As per Egypt's Supreme Council of Antiquities Mostafa El-Waziri, the mission is now to locate the workshop where these coffins were made. He also pointed out the discrepancy in the colors of the sarcophagi and the shapes that suggest the financial muscle of their owner, as some were able to pay for the gilded coffins, while others were only capable of paying for wooden ones. The excavators also unearthed funerary masks and 40 wooden statues of Saqqara goddess Ptah Soker.

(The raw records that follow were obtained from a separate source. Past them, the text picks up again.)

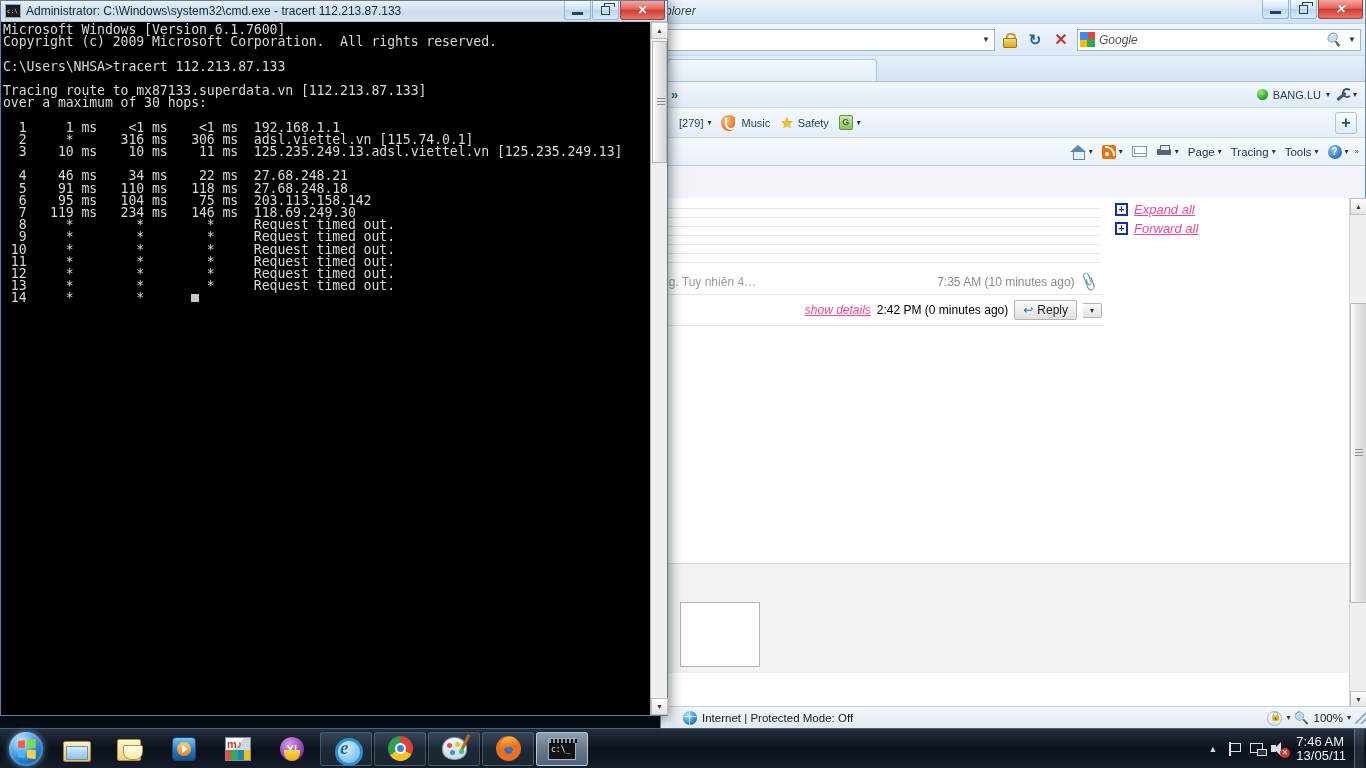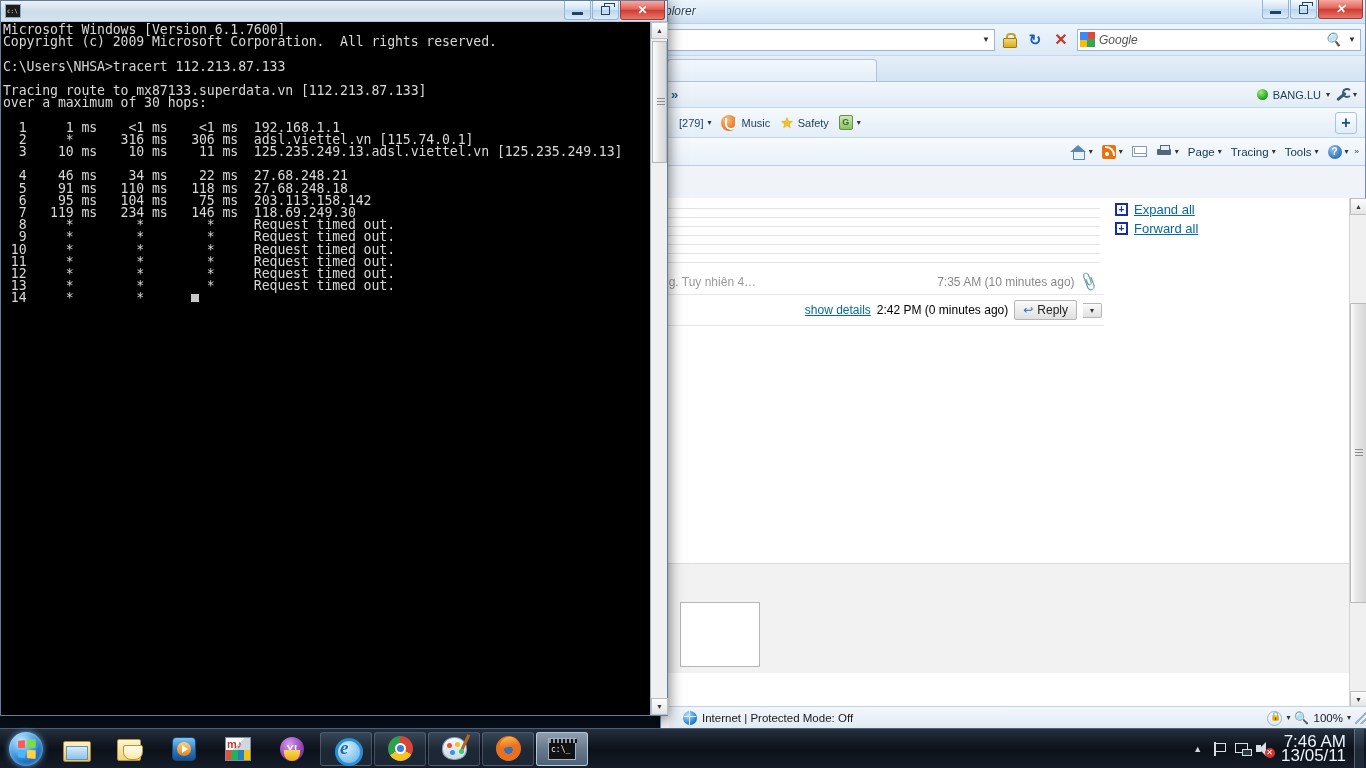--- a/index.html
+++ b/index.html
@@ -308,21 +308,21 @@
   }
   .msg-snippet { flex:1; overflow:hidden; white-space:nowrap; color:#9b9b9b;}
   .msg-time { color:#8a8a8a; white-space:nowrap;}
   .clip-icon { color:#555; font-size: 14px; transform: rotate(20deg); }
 
   .msg-actions {
     display:flex; align-items:center; justify-content:flex-end; gap:6px;
     padding: 5px 2px; font-size: 12px;
     border-bottom: 1px solid #e6e6e6;
   }
-  .link-blue { color:#0369a1; text-decoration: underline; cursor:pointer; }
+  .link-blue { color:#ec4899; text-decoration: underline; cursor:pointer;font-style:italic; }
   .reply-btn {
     display:flex;align-items:center;gap:4px;
     border:1px solid #b5b5b5; border-radius:2px;
     background: linear-gradient(180deg,#fbfbfb,#e0e0e0);
     padding: 2px 8px; color:#222; font-size:12px;
   }
   .reply-arrow { color:#2a6fbd; font-size: 12px; }
   .reply-caret {
     border:1px solid #b5b5b5; border-left:none; border-radius:0 2px 2px 0;
     background: linear-gradient(180deg,#fbfbfb,#e0e0e0);
@@ -551,21 +551,21 @@
   .net-ico:after{content:"";position:absolute;left:7px;bottom:0px;width:8px;height:5px;
     border:1.5px solid #d6dee6; background:#2a3644;}
   .spk-ico { width:17px;height:14px;position:relative;}
   .spk-ico:before{content:"";position:absolute;left:0;top:3px;width:5px;height:7px;background:#d6dee6;}
   .spk-ico:after{content:"";position:absolute;left:3px;top:0px;
     border-top:7px solid transparent;border-bottom:7px solid transparent;border-right:7px solid #d6dee6;}
   .spk-mute {
     position:absolute; right:-2px; bottom:-2px; width:10px;height:10px;border-radius:50%;
     background:#d0342c; color:#fff; font-size:8px; line-height:10px; text-align:center; z-index:2;}
   .clock {
-    color:#eef3f8; font-size: 17px; text-align:right; line-height: 14px;
+    color:#eef3f8; font-size: 13px; text-align:left; line-height: 14px;
     padding: 0 8px 0 6px; white-space: nowrap;
   }
   .show-desktop {
     width: 10px; height: 40px;
     border-left: 1px solid rgba(180,205,230,0.35);
     background: linear-gradient(180deg, rgba(120,150,180,0.25), rgba(60,80,105,0.25));
   }
 </style>
 </head>
 <body>
@@ -735,20 +735,21 @@
         <span>100%</span>
         <span class="caret-sm">▾</span>
         <span class="resize-grip"></span>
       </span>
     </div>
   </div>
 
   <div id="cmd-window">
     <div class="cmd-titlebar">
       <span class="cmd-icon"></span>
+      <span class="cmd-title-text">Administrator: C:\Windows\system32\cmd.exe - tracert  112.213.87.133</span>
       <span class="cmd-winbtns">
         <span class="winbtn">
             <span class="glyph-min"></span>
           </span>
         <span class="winbtn">
             <span class="glyph-restore"></span>
           </span>
         <span class="winbtn close">✕</span>
       </span>
     </div>

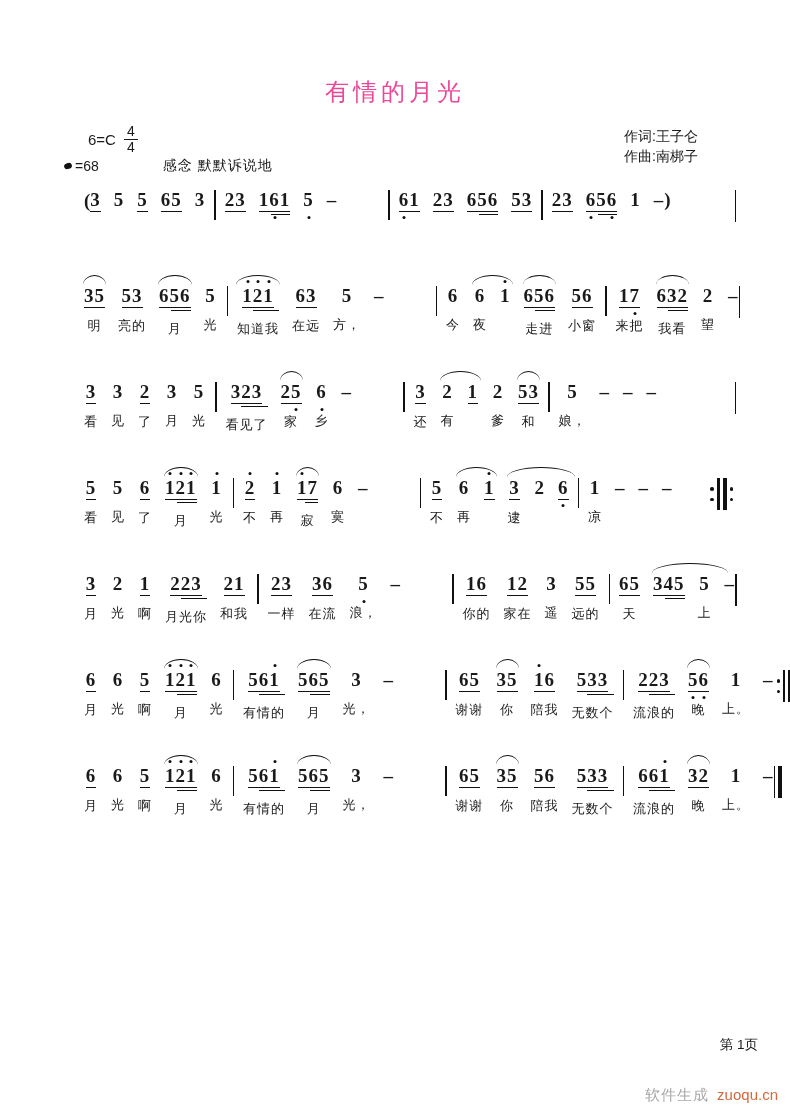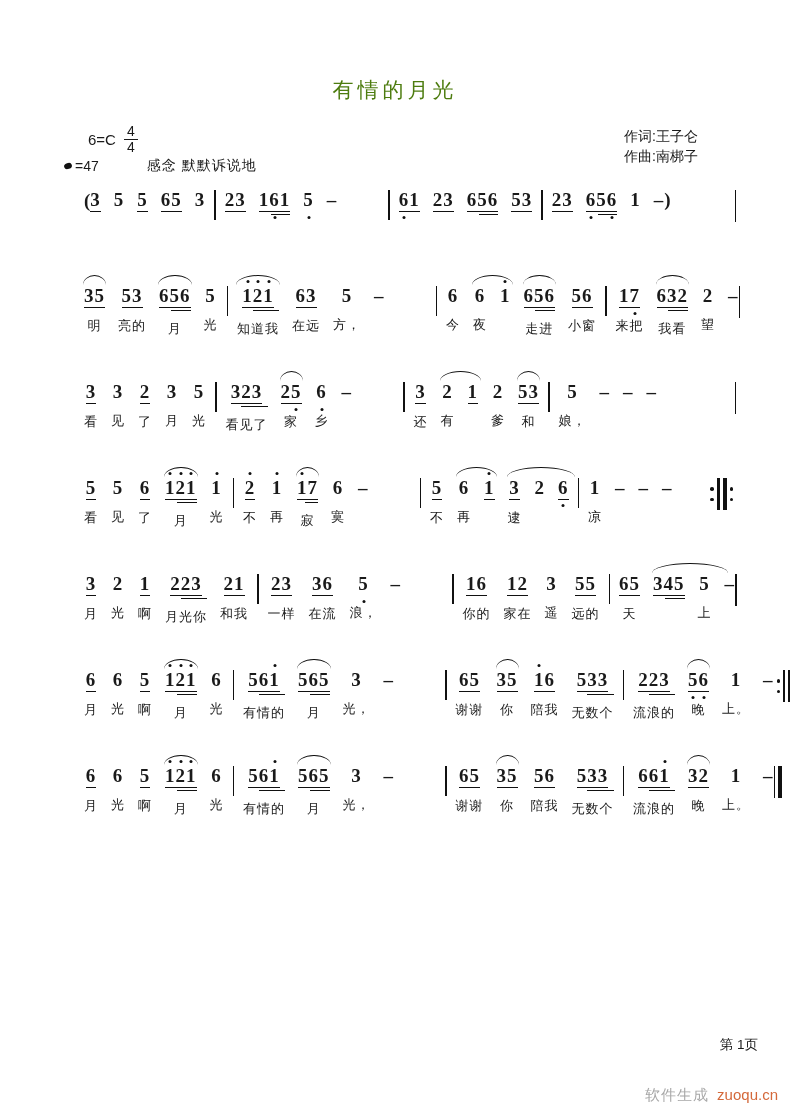--- a/index.html
+++ b/index.html
@@ -1,29 +1,29 @@
 <!DOCTYPE html>
 <html><head>
 <meta charset="utf-8">
 <style>
   html,body{margin:0;padding:0;background:#e8e8e8;}
   .page{position:relative;width:790px;height:1119px;background:#fff;margin:0 auto;
         font-family:"Liberation Sans",sans-serif;color:#1a1a1a;overflow:hidden;}
   
   .title{position:absolute;top:76px;left:0;width:100%;text-align:center;margin:0;
-         font-family:"Liberation Serif",serif;font-weight:400;font-size:21px;
-         letter-spacing:4px;color:#4d7c0f;}
+         font-family:"Liberation Serif",serif;font-weight:400;font-size:24px;
+         letter-spacing:4px;color:#ec4899;}
   .keytime{position:absolute;top:124px;left:88px;font-size:15px;display:flex;align-items:center;gap:8px;}
   .ts{display:inline-flex;flex-direction:column;align-items:center;line-height:1.05;font-size:14px;}
   .ts b{font-weight:400;padding:0 3px;}
   .ts b:first-child{border-bottom:1px solid #1a1a1a;}
   .temporow{position:absolute;top:157px;left:64px;font-size:14px;display:flex;align-items:center;}
   .qnote{display:inline-block;width:8px;height:6px;background:#111;border-radius:50%;
          transform:rotate(-20deg);margin-right:3px;}
-  .expression{margin-left:48px;letter-spacing:1px;}
+  .expression{margin-left:64px;letter-spacing:1px;}
   .credits{position:absolute;top:126px;right:92px;font-size:14px;text-align:left;line-height:1.45;}
   
   #score{position:absolute;top:176px;left:84px;right:54px;}
   .line{display:flex;align-items:flex-start;height:96px;}
   .measure{display:flex;gap:13px;}
   .bar{width:1.5px;height:30px;background:#111;margin:14px 9px 0 9px;flex:none;}
   .mspacer{width:42px;flex:none;}
   .endspacer{flex:1;}
   .note{position:relative;display:inline-flex;flex-direction:column;align-items:center;padding-top:14px;}
   .arc{position:absolute;top:3px;left:-1px;right:-1px;height:9px;
@@ -67,21 +67,21 @@
   <div class="keytime">
     <span>6=C</span>
     <span class="ts">
       <b>4</b>
       <b>4</b>
     </span>
   </div>
 
   <div class="temporow">
     <span class="qnote"></span>
-    <span>=47</span>
+    <span>=68</span>
     <span class="expression">感念 默默诉说地</span>
   </div>
 
   <div class="credits">
     <div>作词:王子仑</div>
     <div>作曲:南梆子</div>
   </div>
 
   <div id="score">
       <div class="line">

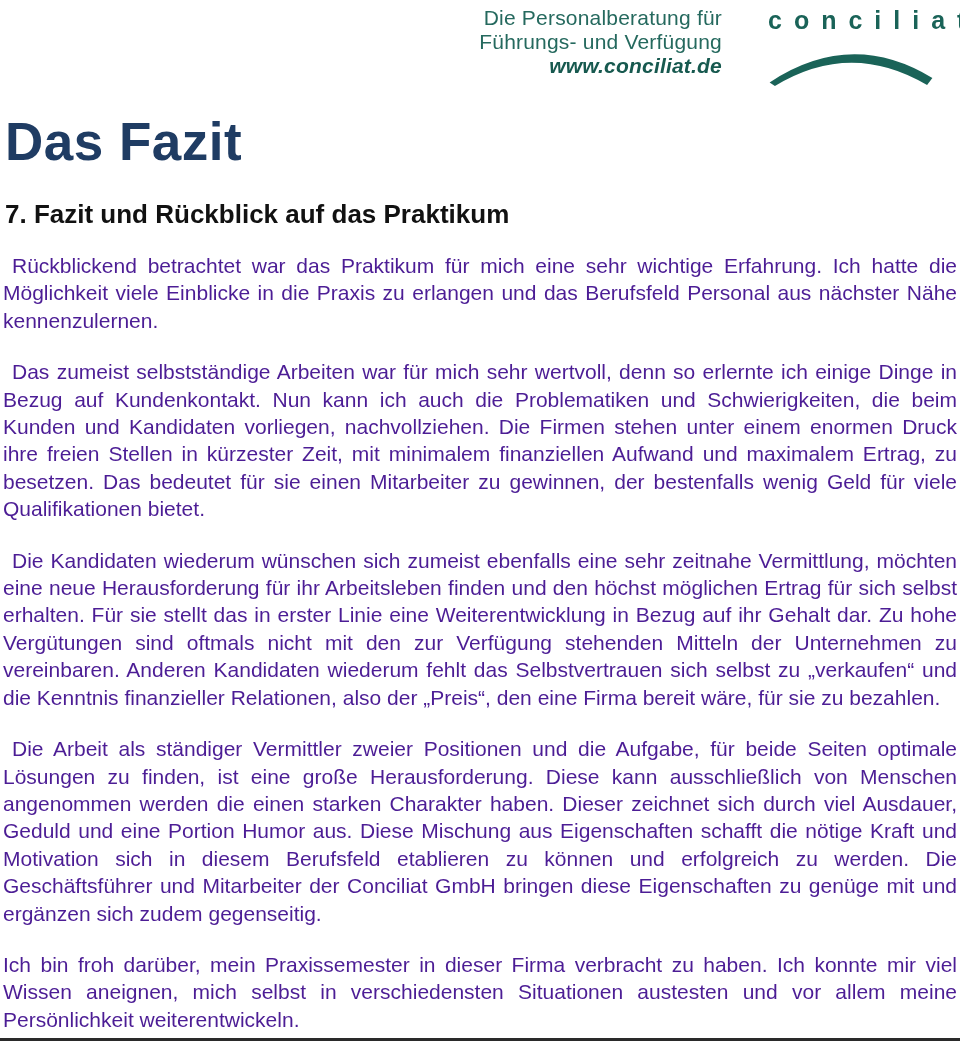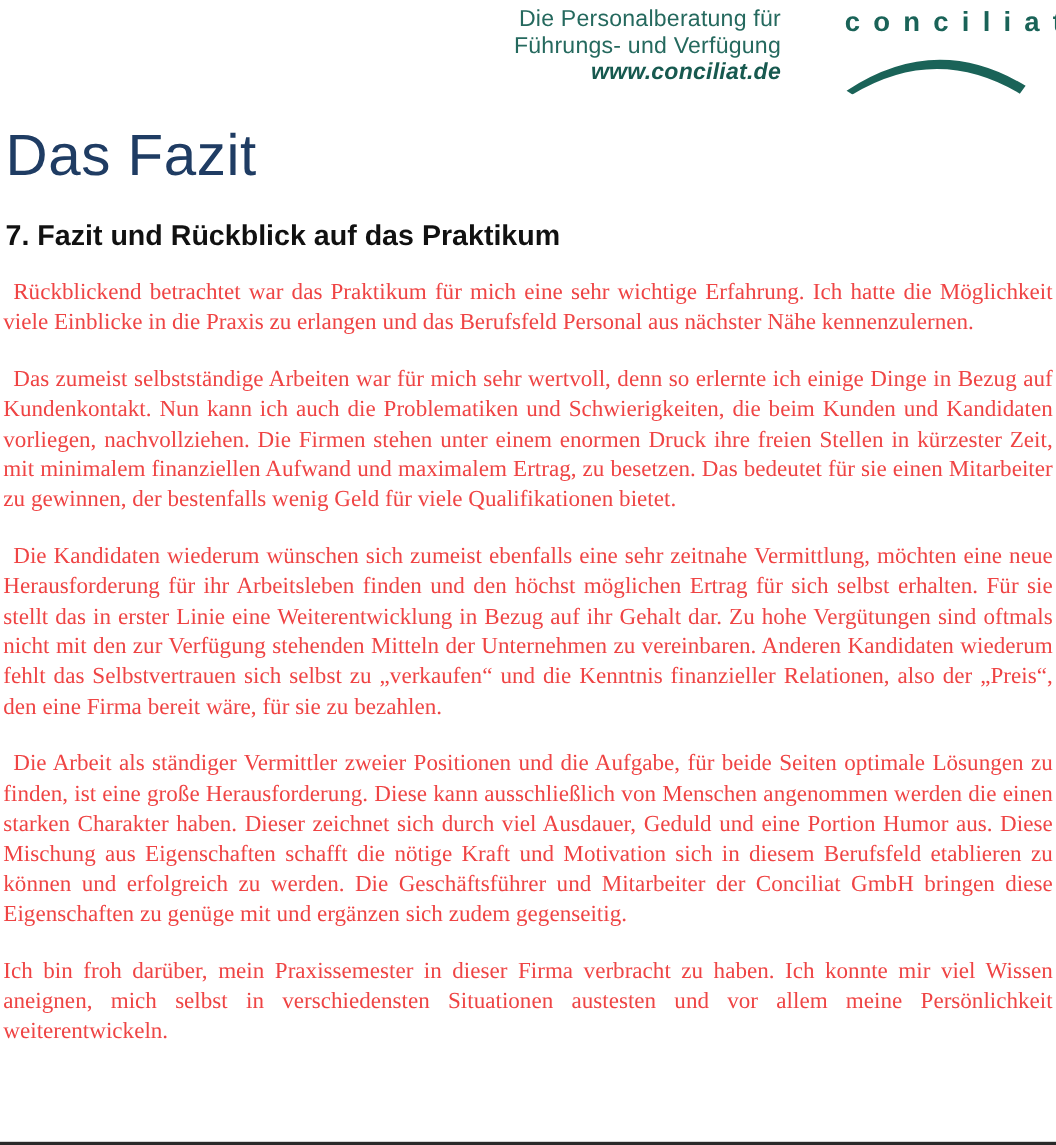--- a/index.html
+++ b/index.html
@@ -12,21 +12,21 @@
     font-family: "Liberation Sans", sans-serif;
     color: #161616;
   }
   .page { width: 960px; height: 1041px; position: relative; padding: 0 3px; }
 
   
   .header {
     display: flex;
     justify-content: flex-end;
     align-items: flex-start;
-    gap: 46px;
+    gap: 34px;
     padding: 6px 5px 0 0;
     height: 88px;
   }
   .tagline {
     text-align: right;
     font-size: 21px;
     line-height: 24px;
     color: #25695e;
     letter-spacing: 0.2px;
   }
@@ -46,38 +46,37 @@
     white-space: nowrap;
   }
   .arc { display: block; margin-top: 5px; width: 190px; height: 46px; }
   .arc path { fill: #1a6358; }
 
   
   h1.title {
     margin: 24px 0 0 2px;
     font-size: 53px;
     line-height: 60px;
-    font-weight: normal;
+    font-weight: bold;
     color: #1f3c63;
     letter-spacing: 0.5px;
   }
   h2.section {
     margin: 28px 0 0 2px;
     font-size: 26px;
     line-height: 28px;
     font-weight: bold;
     color: #111111;
   }
   .para {
     margin-top: 24px;
     font-size: 21px;
     line-height: 27.4px;
     text-align: justify;
-    color: #ef4444;
-    font-family: Liberation Serif, serif;
+    color: #4c1d95;
   }
   .para.indent { text-indent: 9px; }
 
   .bottom-rule {
     position: absolute;
     left: 0;
     bottom: 0;
     width: 960px;
     height: 3px;
     background: #2a2a2a;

A CT scan was performed on one of the mummies and archaeologists said that the deceased had died in his 40s. It also revealed that the man who was mummified thousands of years ago didn't suffer any chronic diseases.

Land of Hidden Mysteries

Saqqara is a very large area with around 13 pyramids, including Djoser, which is deemed the oldest stone structure of its size in the world. Kings, high-rank citizens, and senior officials were buried there from the ancient era, alongside their families through most eras of ancient Egyptian history.

El-Enany also said that it is a very rich area that is still full of mysteries that are revealed to the world every now and then. He believes that with continued excavations, there is a possibility to find more human and animal tombs. The country hopes that its major discoveries, such as unearthing of a 4,400-year-old tomb of royal priest Wahtye in 2018, will help revive its vital tourism industry, which became affected due to the COVID-19 pandemic.